Second, data acquisition was obtained in the immediate post-exercise period when the cardiac power output is considerably decreased and when flow is also expected to decrease rapidly. Therefore, we assessed the impact of caffeine on an MBF value representing the average value over five minutes of recovery, rather than the peak MBF value at maximal exercise. These suboptimal conditions were chosen as a compromise to avoid excessive motion artifact during scanning. However, the fact that every patient was used as his or her own control strengthens our results, and the validity of this method has been recently documented in a repeatability study (19).
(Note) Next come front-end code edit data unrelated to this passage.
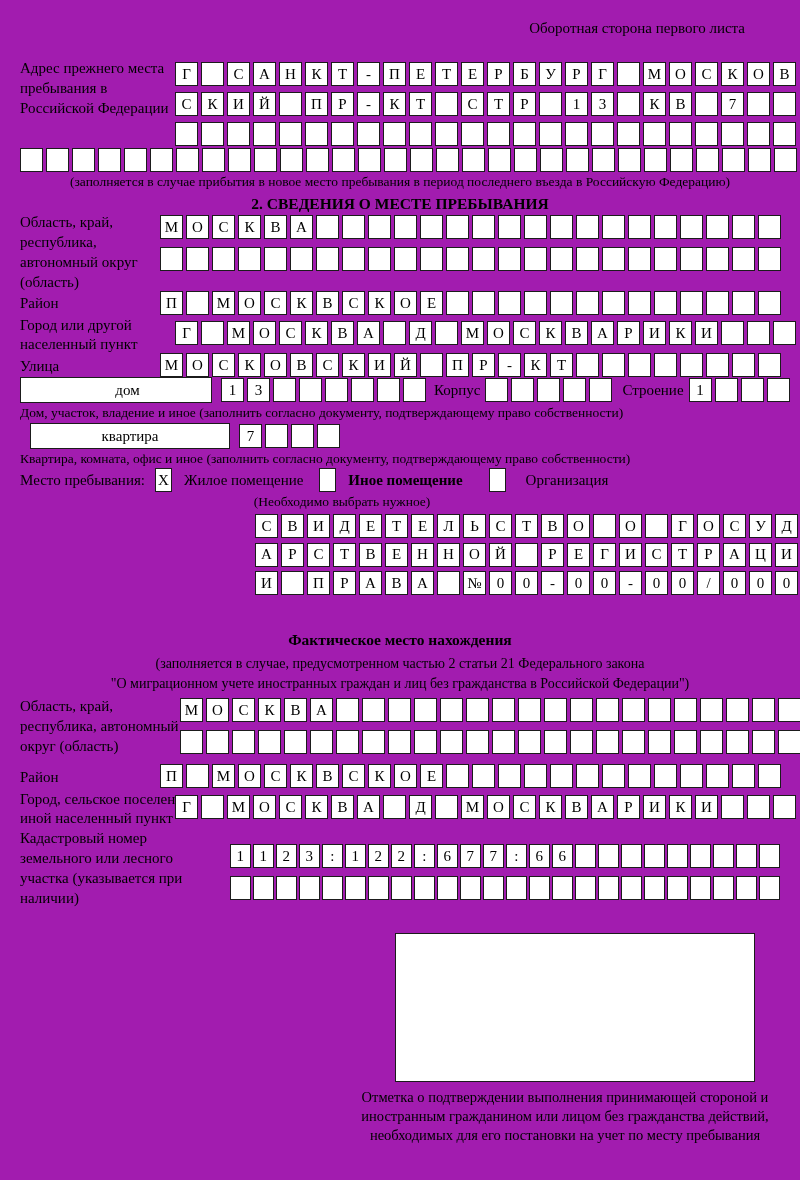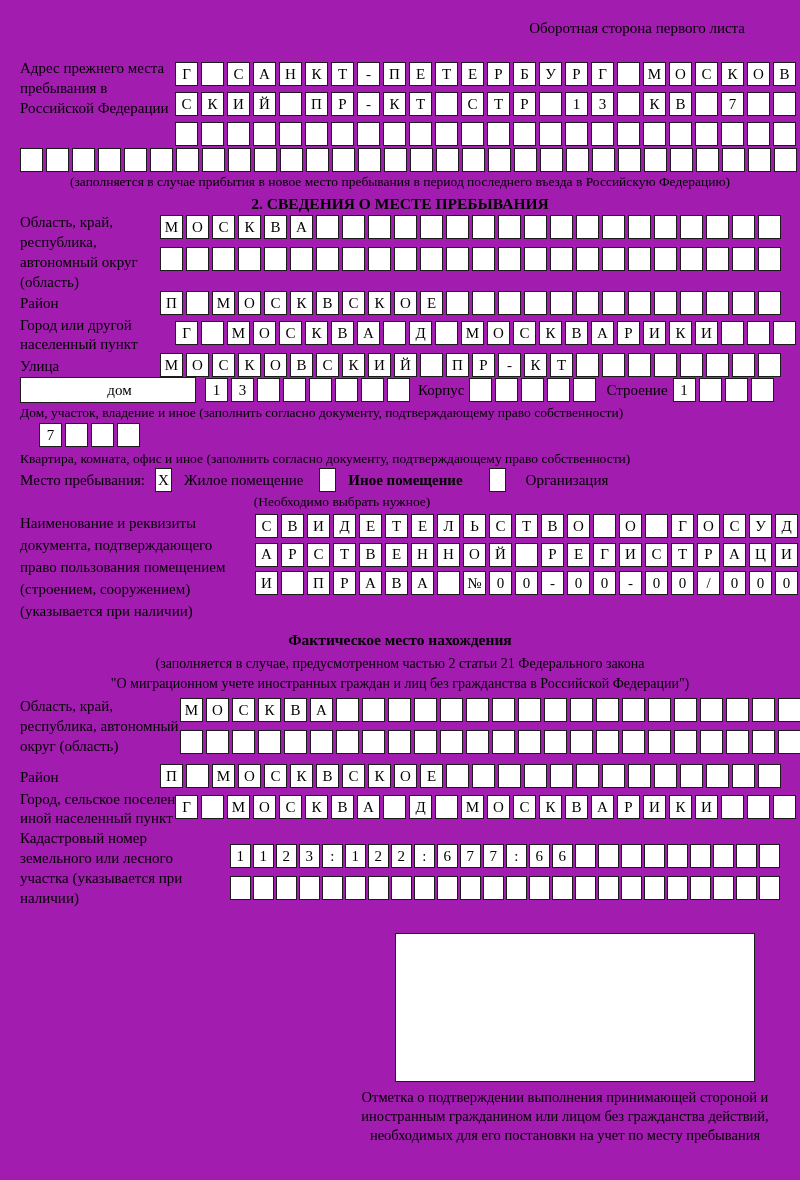--- a/index.html
+++ b/index.html
@@ -312,7 +312,7 @@
     </div>
 
   <div class="abs inline-row" style="left:20px; top:377px;">
-    <div class="typebox" style="width:176px;padding-left:23px;">дом</div>
+    <div class="typebox" style="width:192px;padding-left:23px;">дом</div>
     <div class="cellrow" style="margin-left:9px;">
         <span class="cell">1</span>
         <span class="cell">3</span>

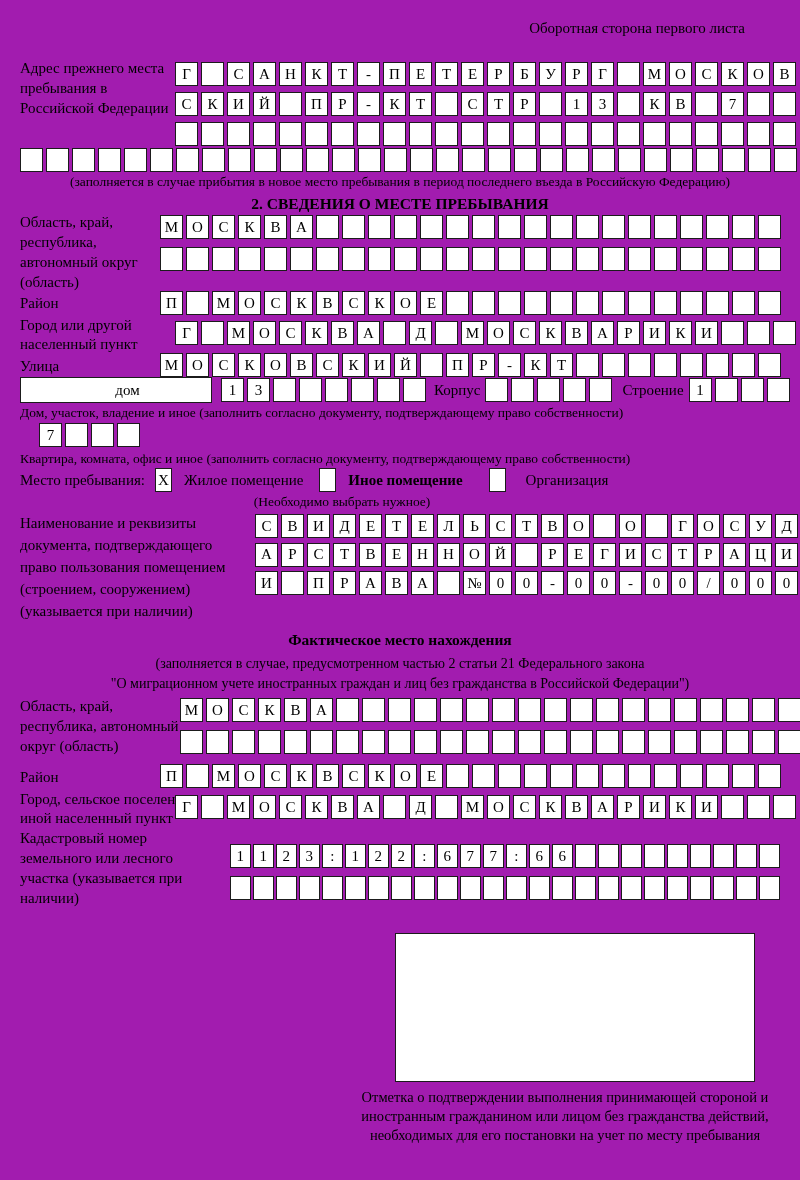--- a/index.html
+++ b/index.html
@@ -342,6 +342,7 @@
   <div class="abs cap" style="left:20px; top:404px;">Дом, участок, владение и иное (заполнить согласно документу, подтверждающему право собственности)</div>
 
   <div class="abs inline-row" style="left:30px; top:423px;">
+    <div class="typebox" style="width:200px;">квартира</div>
     <div class="cellrow" style="margin-left:9px;">
         <span class="cell">7</span>
         <span class="cell"></span>

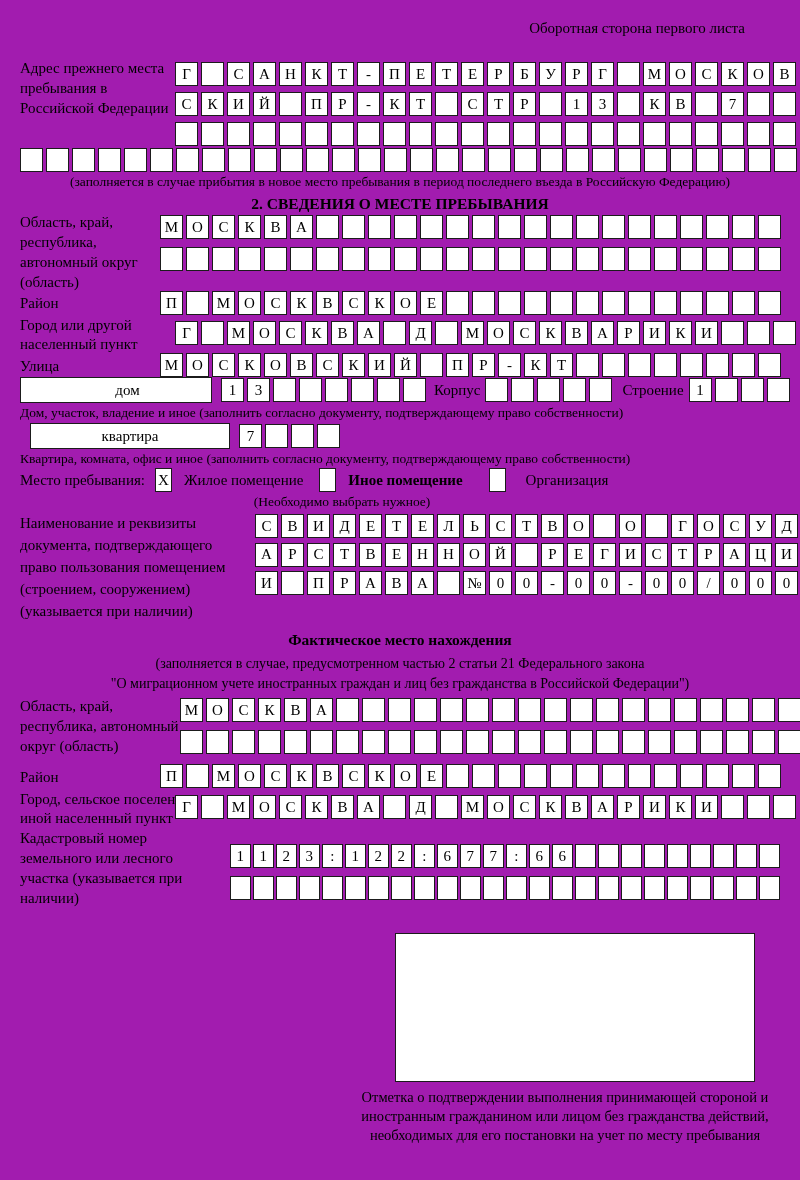--- a/index.html
+++ b/index.html
@@ -363,7 +363,6 @@
   </div>
   <div class="abs cap" style="left:32px; top:493px; width:620px; text-align:center;">(Необходимо выбрать нужное)</div>
 
-  <div class="abs lbl" style="left:20px; top:512px; width:232px; line-height:22px;">Наименование и реквизиты документа, подтверждающего право пользования помещением (строением, сооружением) (указывается при наличии)</div>
   <div class="abs rows" style="left:255px; top:514px; gap:4.5px;">
     <div class="cellrow">
         <span class="cell">С</span>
Furthermore, no patients with CAD were included, because this would have been beyond the scope of testing our hypothesis on the interaction of caffeine and myocardial perfusion during exercise stress. Certainly, further studies will now need to assess the impact of caffeine in CAD patients.

In summary, our results show that within 50 min, oral intake of a common caffeine dose corresponding to two cups of coffee (200 mg) significantly decreases bicycle exercise-induced hyperemic myocardial flow response at normoxia and is even more pronounced during exposure to simulated altitude. Although these findings seem not to have a clinical importance in healthy volunteers, they may raise safety questions in patients with reduced MFR as seen in CAD, particularly before physical exercise and at high-altitude exposure.